Why do Consumers accept lambdas with statement bodies but not expression bodies?

First, it’s worth looking at what a Consumer<String> actually is. From the documentation:

Represents an operation that accepts a single input argument and
returns no result
. Unlike most other functional interfaces, Consumer
is expected to operate via side-effects.

So it’s a function that accepts a String and returns nothing.

Consumer<String> p = ""::equals;

Compiles successfully because equals can take a String (and, indeed, any Object). The result of equals is just ignored.*

p = s -> "".equals(s);

This is exactly the same, but with different syntax. The compiler knows not to add an implicit return because a Consumer should not return a value. It would add an implicit return if the lambda was a Function<String, Boolean> though.

p = s -> true;

This takes a String (s) but because true is an expression and not a statement, the result cannot be ignored in the same way. The compiler has to add an implicit return because an expression can’t exist on its own.

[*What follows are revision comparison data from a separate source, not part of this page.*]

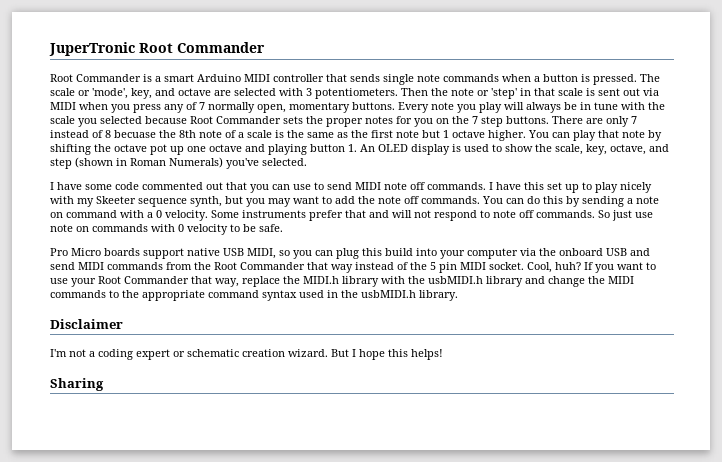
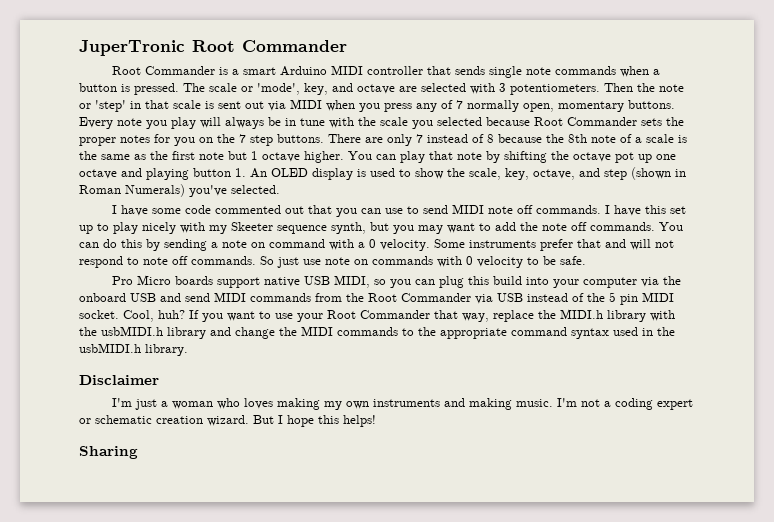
- There are only 7 instead of 8 becuase the 8th note of a scale is the same as the first note but 1 octave higher.
+ There are only 7 instead of 8 because the 8th note of a scale is the same as the first note but 1 octave higher.
- Pro Micro boards support native USB MIDI, so you can plug this build into your computer via the onboard USB and send MIDI commands from the Root Commander that way instead of the 5 pin MIDI socket.
+ Pro Micro boards support native USB MIDI, so you can plug this build into your computer via the onboard USB and send MIDI commands from the Root Commander via USB instead of the 5 pin MIDI socket.
- I'm not a coding expert or schematic creation wizard.
+ I'm just a woman who loves making my own instruments and making music. I'm not a coding expert or schematic creation wizard.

Thus, this does have a return: a boolean. Therefore it’s not a Consumer.**

p = s -> ("".equals(s));

Again, this is an expression, not a statement. Ignoring lambdas for a moment, you will see the line System.out.println("Hello"); will similarly fail to compile if you wrap it in parentheses.


*From the spec:

If the body of a lambda is a statement expression (that is, an expression that would be allowed to stand alone as a statement), it is compatible with a void-producing function type; any result is simply discarded.

**From the spec (thanks, Eugene):

A lambda expression is congruent with a [void-producing] function type if …
the lambda body is either a statement expression
(ยง14.8)
or a void-compatible block.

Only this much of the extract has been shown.